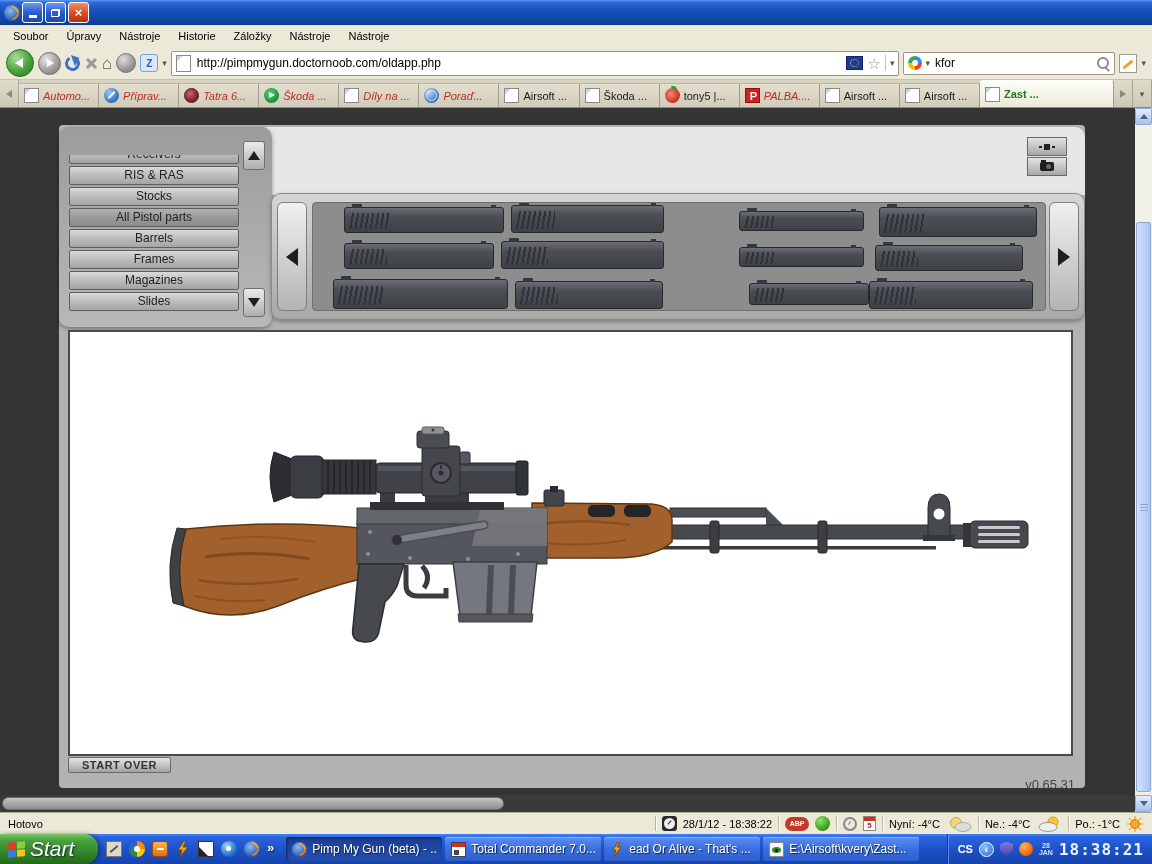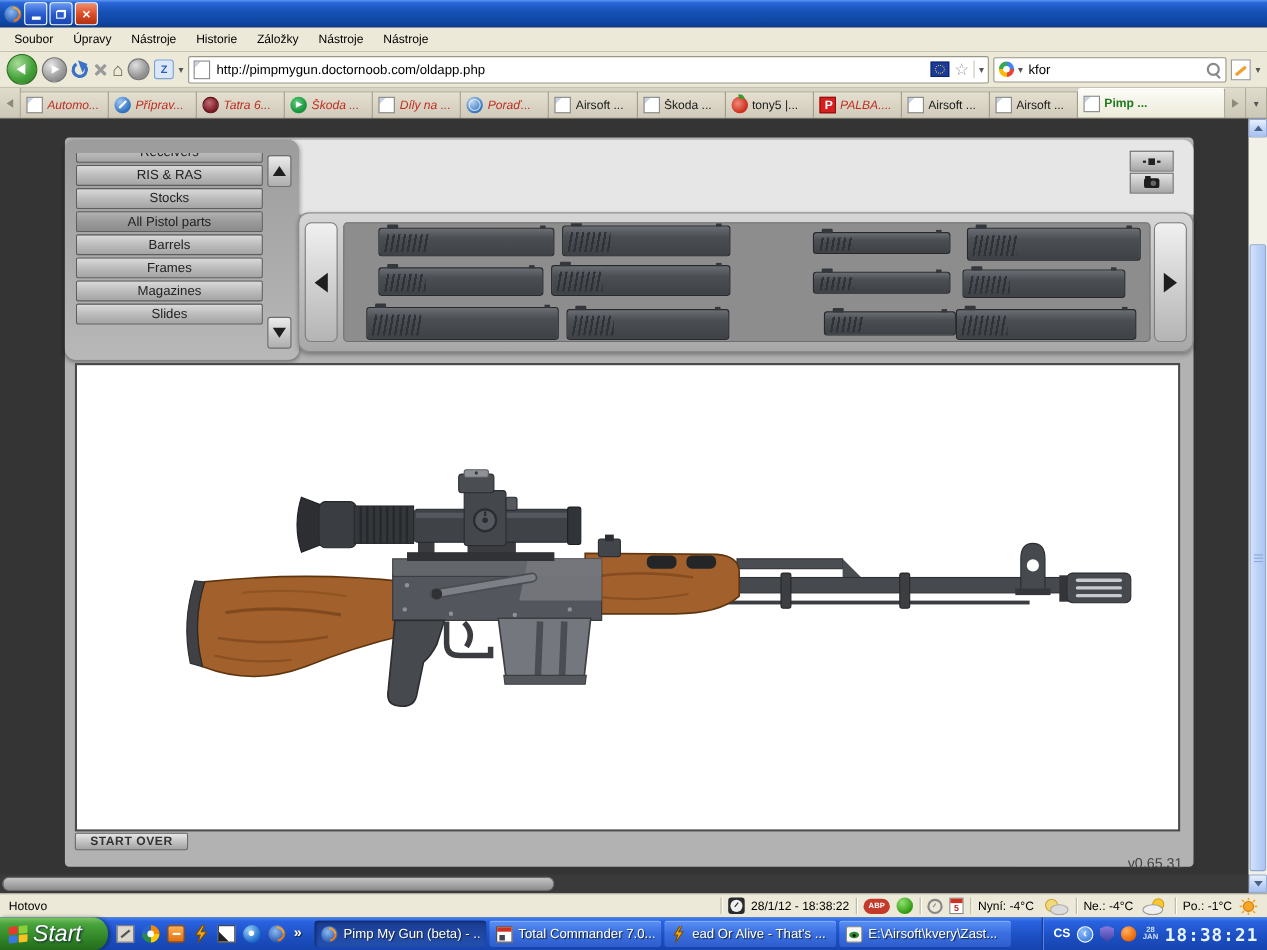"Pimp ..." span.tab-label { text: Pimp -> Zast }
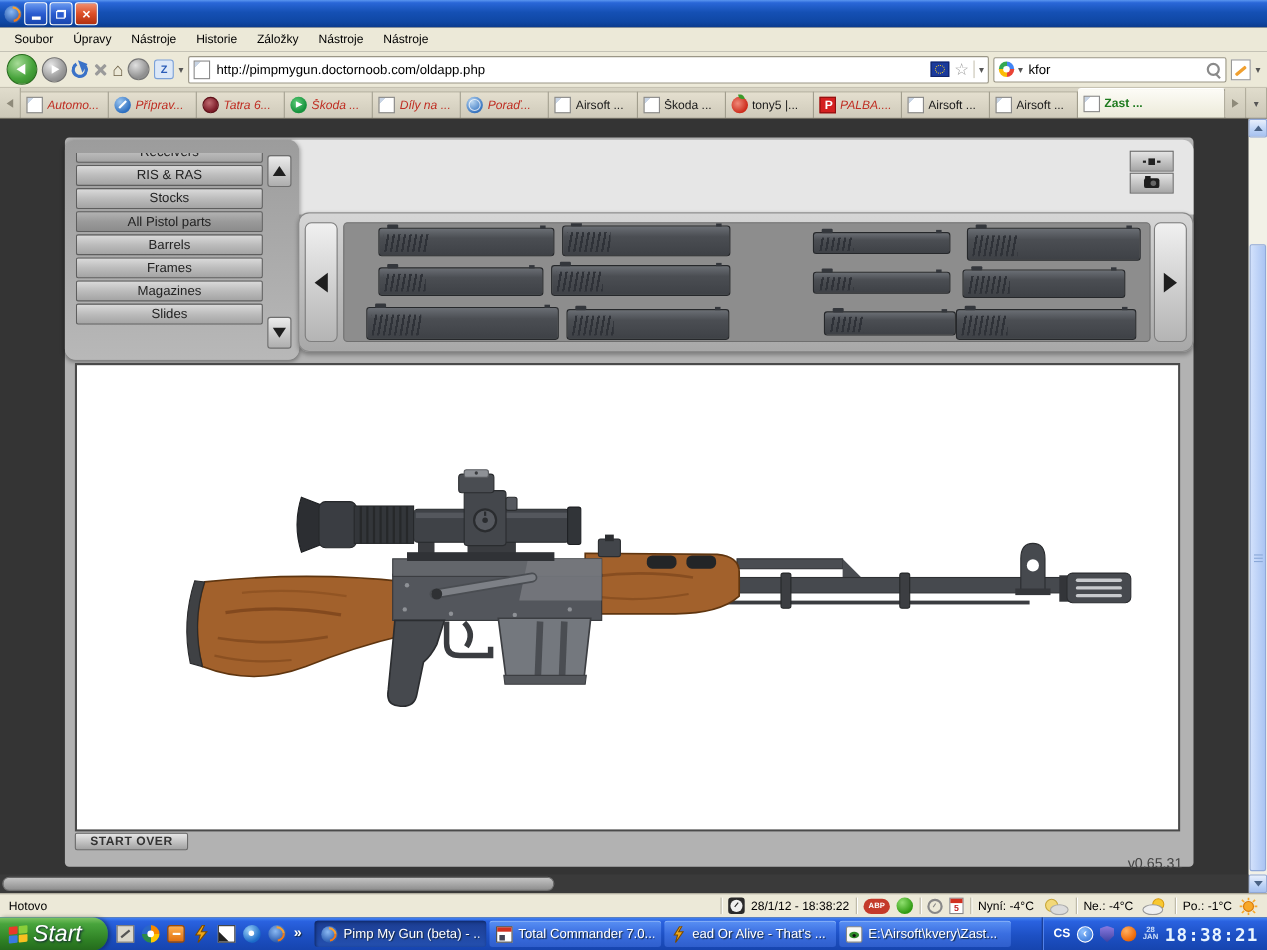"RIS & RAS" .cat-list { top: 12px -> 28px }
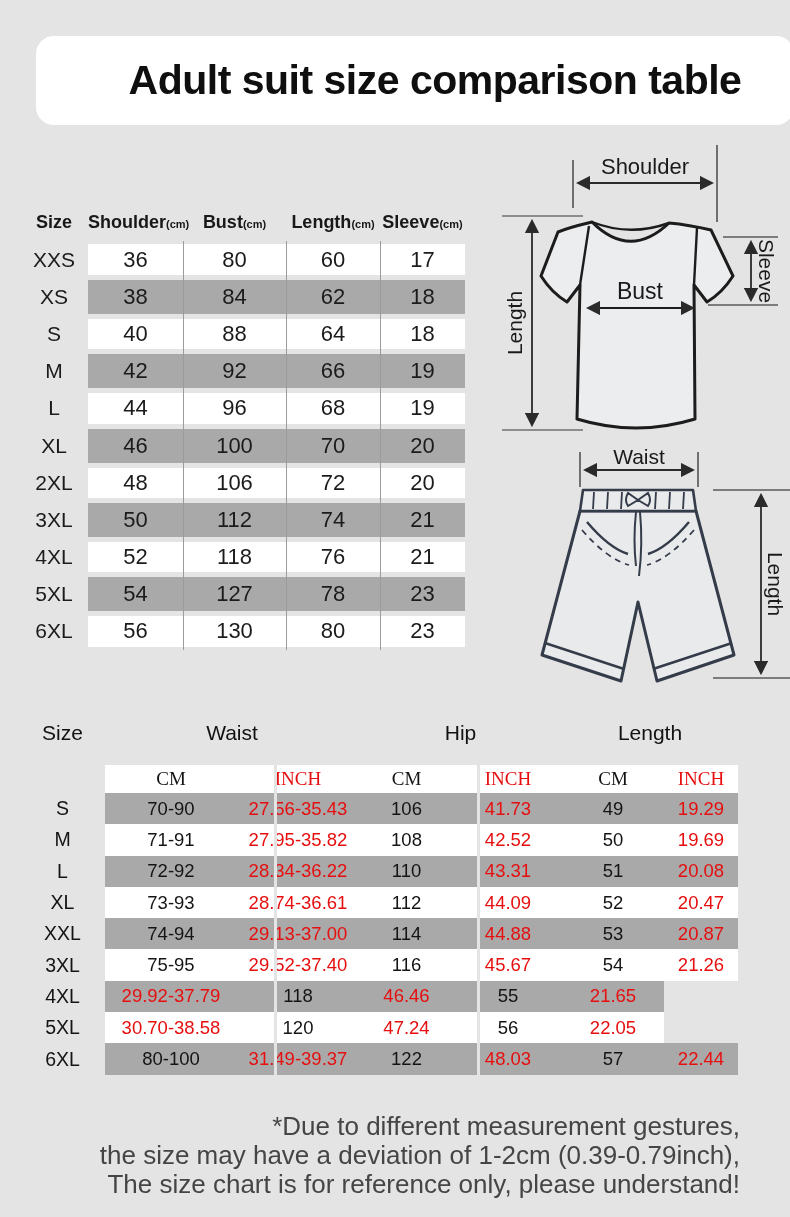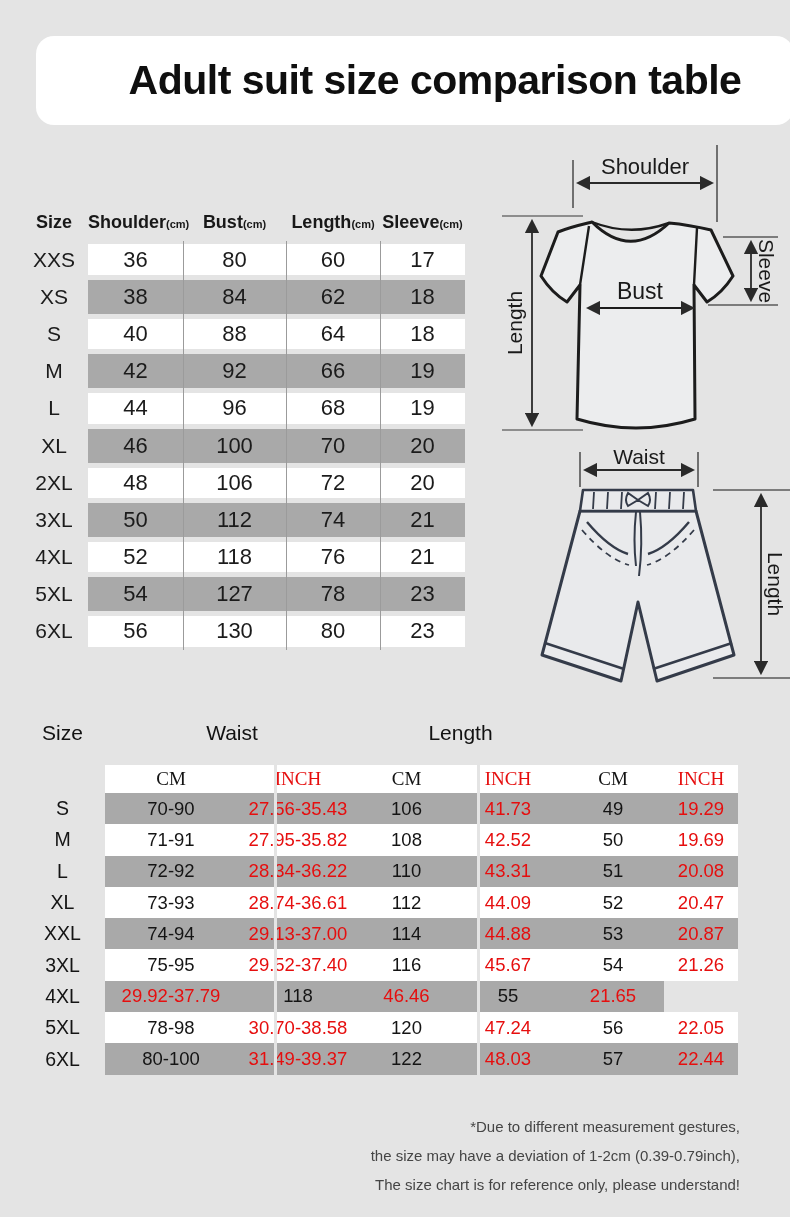"Hip" div.gcell { html: none -> <div>Hip</div> }
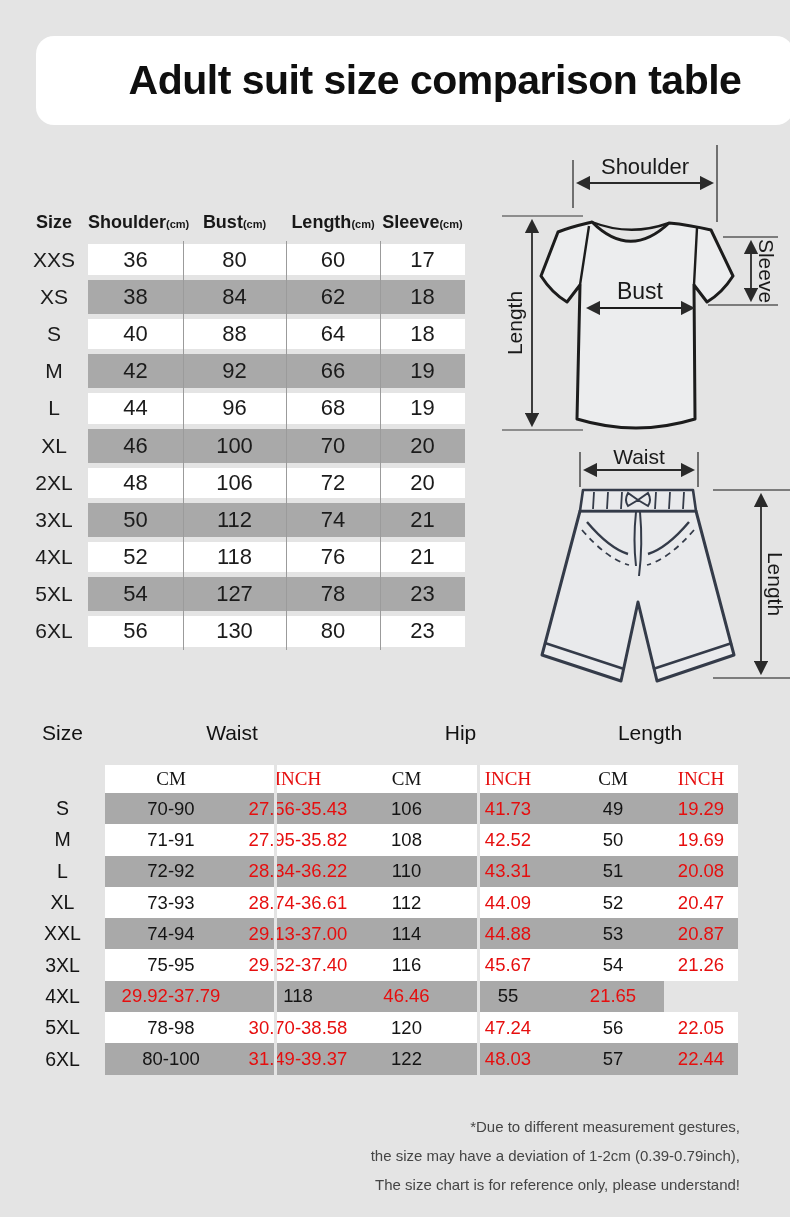"78-98" div.cell { html: <div>78-98</div> -> none }
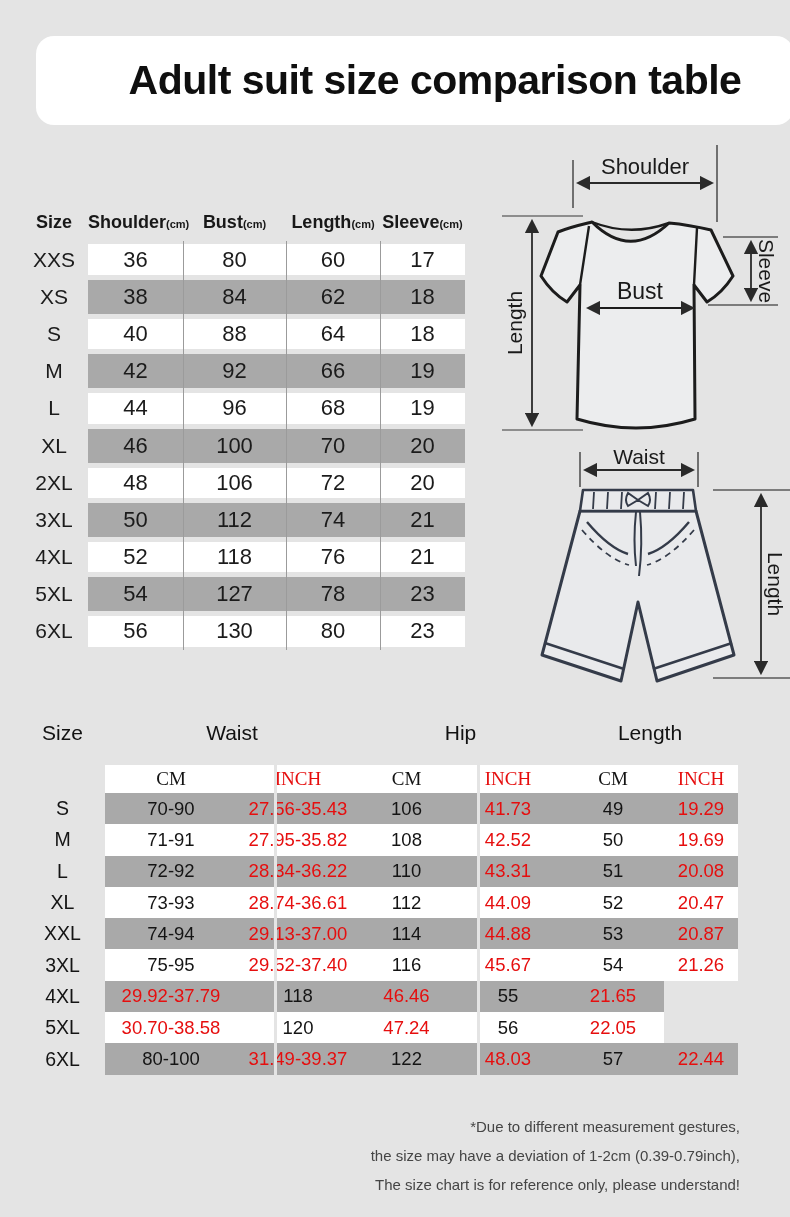"*Due to different measurement gestures," .note { font-size: 15px -> 26px }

══════

- _What you have to do_
Verbatim copy with pictures excluded: write out the records above in full.

- _Written response_
"Pimp ..." span.tab-label { text: Pimp -> Zast }
"RIS & RAS" .cat-list { top: 12px -> 28px }
"Hip" div.gcell { html: none -> <div>Hip</div> }
"78-98" div.cell { html: <div>78-98</div> -> none }
"*Due to different measurement gestures," .note { font-size: 15px -> 26px }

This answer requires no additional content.